Tommy Brown is a warrior in every sense of the word. Since he was diagnosed with HIV at 22, the now 30-year-old producer and activist has made it his life’s mission to not only tell his story, but to give others courage to tell theirs, and to “no matter what, never give up” living life to the fullest.
A Jackson, Miss. native, Brown has chosen to live blessing-to-blessing, rather than allowing stigmas rule his life.
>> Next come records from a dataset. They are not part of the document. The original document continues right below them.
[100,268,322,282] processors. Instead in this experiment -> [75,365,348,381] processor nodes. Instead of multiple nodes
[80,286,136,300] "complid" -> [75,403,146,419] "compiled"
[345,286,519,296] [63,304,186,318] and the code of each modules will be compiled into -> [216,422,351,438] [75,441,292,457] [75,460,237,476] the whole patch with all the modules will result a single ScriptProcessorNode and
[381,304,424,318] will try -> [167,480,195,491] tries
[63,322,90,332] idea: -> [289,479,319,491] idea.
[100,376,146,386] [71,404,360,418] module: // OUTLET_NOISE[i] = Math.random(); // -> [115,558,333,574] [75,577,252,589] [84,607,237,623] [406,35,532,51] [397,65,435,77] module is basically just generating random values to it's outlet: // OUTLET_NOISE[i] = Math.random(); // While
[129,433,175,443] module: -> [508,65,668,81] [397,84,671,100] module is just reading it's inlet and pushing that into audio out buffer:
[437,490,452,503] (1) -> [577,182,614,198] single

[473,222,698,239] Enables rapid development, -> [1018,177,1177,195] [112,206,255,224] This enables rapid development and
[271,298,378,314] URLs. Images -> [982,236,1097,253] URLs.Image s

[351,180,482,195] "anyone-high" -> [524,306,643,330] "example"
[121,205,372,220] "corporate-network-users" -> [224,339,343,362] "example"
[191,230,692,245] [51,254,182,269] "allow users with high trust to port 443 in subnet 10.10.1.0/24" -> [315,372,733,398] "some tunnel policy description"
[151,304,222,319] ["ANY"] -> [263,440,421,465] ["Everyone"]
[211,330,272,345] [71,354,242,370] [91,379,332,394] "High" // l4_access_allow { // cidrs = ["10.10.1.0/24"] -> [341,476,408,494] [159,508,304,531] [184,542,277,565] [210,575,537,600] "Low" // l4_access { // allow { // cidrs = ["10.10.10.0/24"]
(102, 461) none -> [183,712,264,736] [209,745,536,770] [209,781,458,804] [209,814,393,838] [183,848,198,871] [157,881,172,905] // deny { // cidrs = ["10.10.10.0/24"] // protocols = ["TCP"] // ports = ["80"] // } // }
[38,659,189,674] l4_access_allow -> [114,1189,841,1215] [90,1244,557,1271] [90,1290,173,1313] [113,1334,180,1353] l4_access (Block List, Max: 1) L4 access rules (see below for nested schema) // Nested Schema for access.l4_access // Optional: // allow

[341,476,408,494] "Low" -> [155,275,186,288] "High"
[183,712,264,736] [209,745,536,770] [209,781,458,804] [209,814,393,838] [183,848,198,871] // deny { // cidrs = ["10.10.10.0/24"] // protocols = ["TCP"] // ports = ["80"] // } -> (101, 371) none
A former project coordinator for the Health Relationships Study at My Brother’s Keeper, his new production company, PrinceT Productions, is continuing to build up steam.
In addition to being chosen by the Centers for Disease Control and Prevention to be part of its HIV Treatment Works Campaign (see banner below), Brown continues to serve his local community by taking part in discussions relating to HIV and mentorship.
Discovering his status was anything but smooth
“My mom called to say I had received a letter from the Health Department stating they wanted me to come in for more testing because my recent test was inconclusive,” he told Plus last year. “Within that year they ran several tests: The first was positive, the second was negative, the third was positive, and the last test, which was sent to D.C., was negative. They ended up sending me away with a ‘clean bill of health.’ It wasn't until 2013 I found out I was actually HIV-positive.”
The experience proved to be a valuable lesson for Brown, who has always been adherent with doctor visits and treatment regimens. That would be put to the test two years later when he ended up in jail and was withheld his HIV medication for “one month, two weeks, and five days.”
"I was falsely jailed because of someone else, and in that time I informed the center that I was HIV-positive and that I had to take my meds every day,” Brown shares.
He was told at the time that "it cost the prison too much money for the medication."
As a result, Brown, who says he was undetectable upon entering the jail, was unable to get proper treatment to remain so. Upon release, he returned to his proper regimen but due to the emotional stress in the following weeks, he admits he would skip meals while taking his medication (a requirement for the meds he was using at the time).
According to his doctor, because Brown had been living a healthy life and was extremely adherent to his meds before he went to jail, his viral load didn’t actually increase to the point of turning him detectable again (a rare scenario, which is why it’s always recommended to never skip treatment). However, Brown’s doctor did notice that his T cells were lower than usual.
“He basically informed me that since I wasn’t getting proper foods [required] with my medication that he wanted to switch me over to [a drug] that doesn’t require me to intake food with the medication,” Brown says. “That way, I can maintain my daily life and my undetectable viral load.”
The experience led Brown to speak on behalf of the importance of adherence, especially to those who are newly diagnosed and are unclear of how HIV treatment works. Where he’s from in the South, it’s especially needed. Jackson has the nation’s highest rate of HIV-positive gay and bisexual men: 40 percent. Columbia, S.C.; El Paso, Texas; Augusta, Ga.; and Baton Rouge, La. follow quickly behind, according to a report by The New York Times.
These days, Brown hopes his story inspires other poz folks to be vigilant about treatment, resistance, and the need to sometimes switch medications.
“If that particular medication isn’t working for you, don’t give up and don’t give in,” he says. “There are several ways to get you undetectable and keep you undetectable. After all, that is the ultimate goal here.”